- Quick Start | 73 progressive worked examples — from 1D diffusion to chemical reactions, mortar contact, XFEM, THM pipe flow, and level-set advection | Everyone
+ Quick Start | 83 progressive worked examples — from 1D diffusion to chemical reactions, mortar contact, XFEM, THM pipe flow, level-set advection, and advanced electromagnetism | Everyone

####

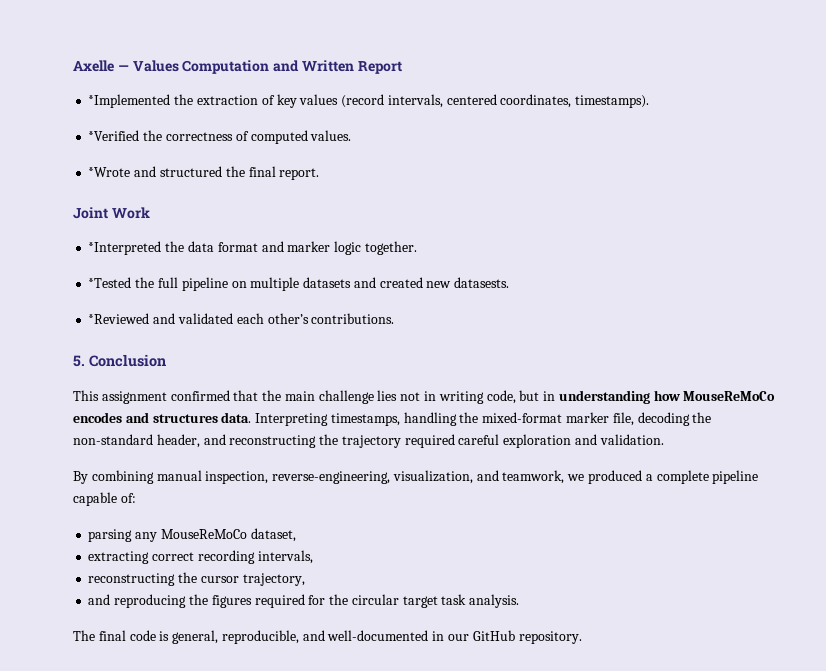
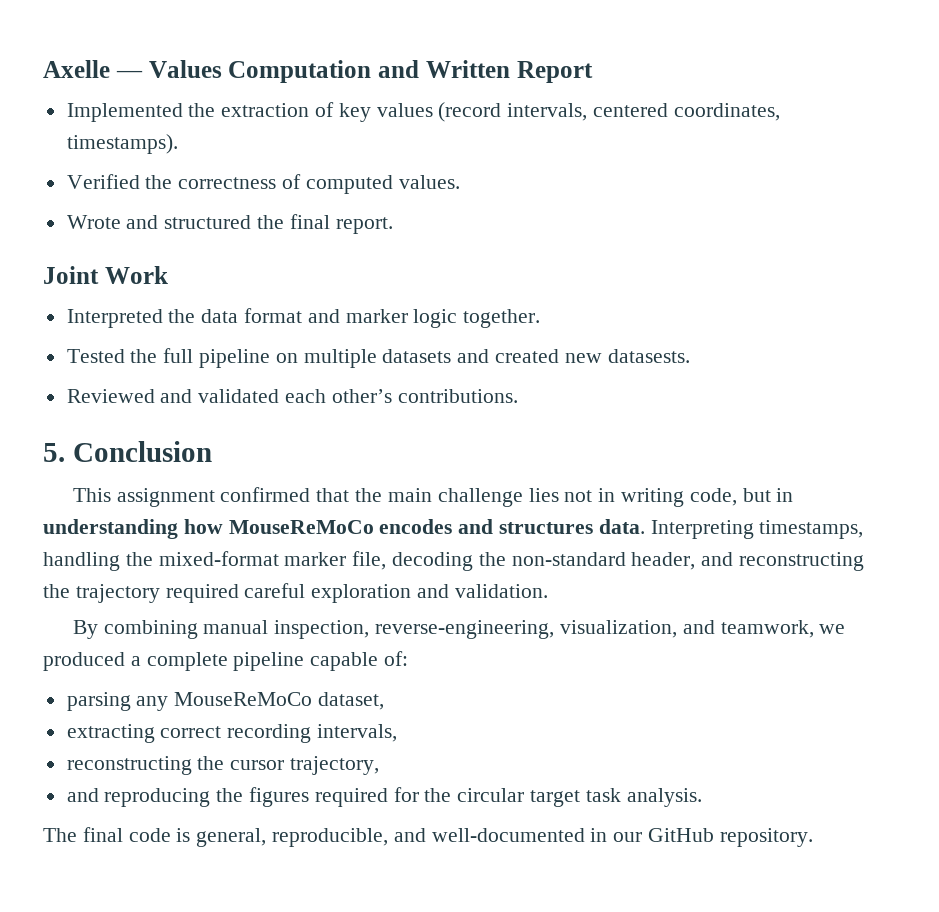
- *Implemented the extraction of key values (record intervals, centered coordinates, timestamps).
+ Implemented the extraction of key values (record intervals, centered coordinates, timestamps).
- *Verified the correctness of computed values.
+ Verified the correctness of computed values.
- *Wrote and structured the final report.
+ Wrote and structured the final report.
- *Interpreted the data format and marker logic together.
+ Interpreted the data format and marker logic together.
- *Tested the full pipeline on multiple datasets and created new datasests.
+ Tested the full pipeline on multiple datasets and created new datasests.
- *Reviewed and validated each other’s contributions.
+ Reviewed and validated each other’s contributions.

####

● **AIM OF THE EXERCISE**
Copy out every line of the listing that includes the string "mortar".

● **REPLY**
- Quick Start | 73 progressive worked examples — from 1D diffusion to chemical reactions, mortar contact, XFEM, THM pipe flow, and level-set advection | Everyone
+ Quick Start | 83 progressive worked examples — from 1D diffusion to chemical reactions, mortar contact, XFEM, THM pipe flow, level-set advection, and advanced electromagnetism | Everyone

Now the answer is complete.